Michael Chabon is no stranger to strangeness. His novels are a cavalcade of oddballs and unusual circumstances, from the relocated Jews in Alaska of Yiddish Policeman’s Union to the comic-book artists of The Amazing Adventures of Kavalier and Clay. His latest opus may seem from a logline to be a more conventional offering, but in structure and detail it is just as unusual as any of his other novels.
The novel purports itself to be a memoir of a writer named Michael Chabon learning his grandfather’s life story during the last few weeks of his life. To what extent the character and the writer Michael Chabon overlap is not disclosed to the reader, nor is the veracity of the grandfather’s extraordinary exploits.

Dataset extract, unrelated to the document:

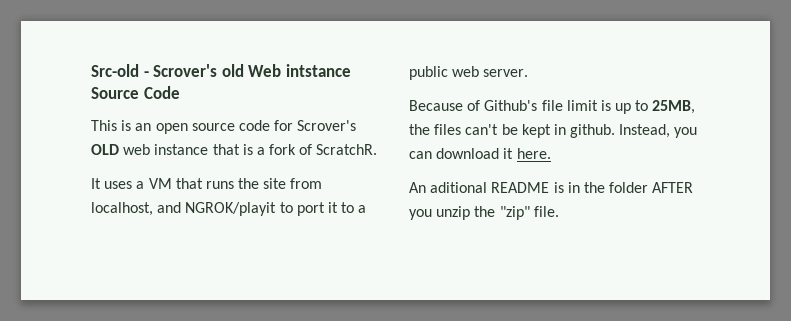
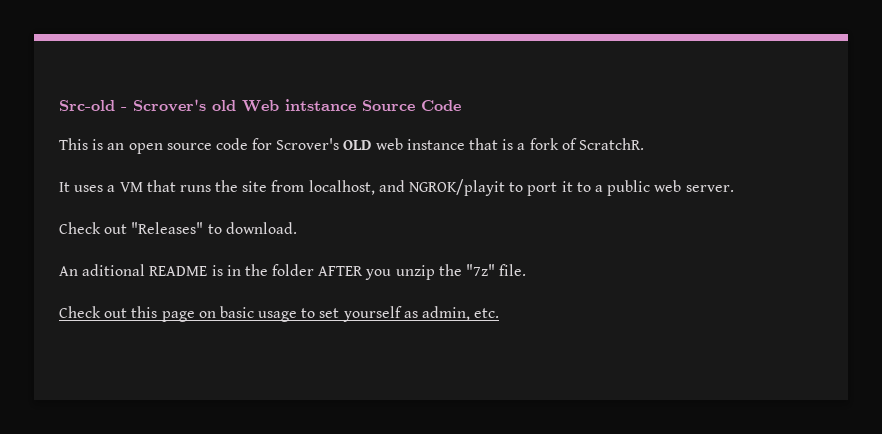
[409,100,696,114] [409,124,698,138] [409,148,551,159] Because of Github's file limit is up to 25MB, the files can't be kept in github. Instead, you can download it here. -> [59,222,297,234] Check out "Releases" to download.
[499,206,530,220] "zip" -> [466,264,496,276] "7z"
(559, 211) none -> [59,306,500,322] // Check out this page on basic usage to set yourself as admin, etc.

True or not, the adventures of Chabon’s grandfather are the stuff of great fiction. Though Chabon tells the story out of order in supposed fealty to the rambling style of his fictional relative, the tale includes service in WWII, falling in love with a refugee, prison service, mental illness, financial setbacks, and loss. The moon is a constant presence in the life of Chabon’s grandfather, from his youthful obsession with reaching its surface to his war-time search for the Nazi scientists who would eventually get America there.
Moonglow is a mixture of the best of contemporary literary fiction with the innovative narrative techniques you expect from a novelist of Chabon’s stature. Despite a tendency toward verbosity that occasionally causes the eyes to glaze over at a wall of text, Moonglow’s captivating plot makes it feel like a work of literature that will last for generations.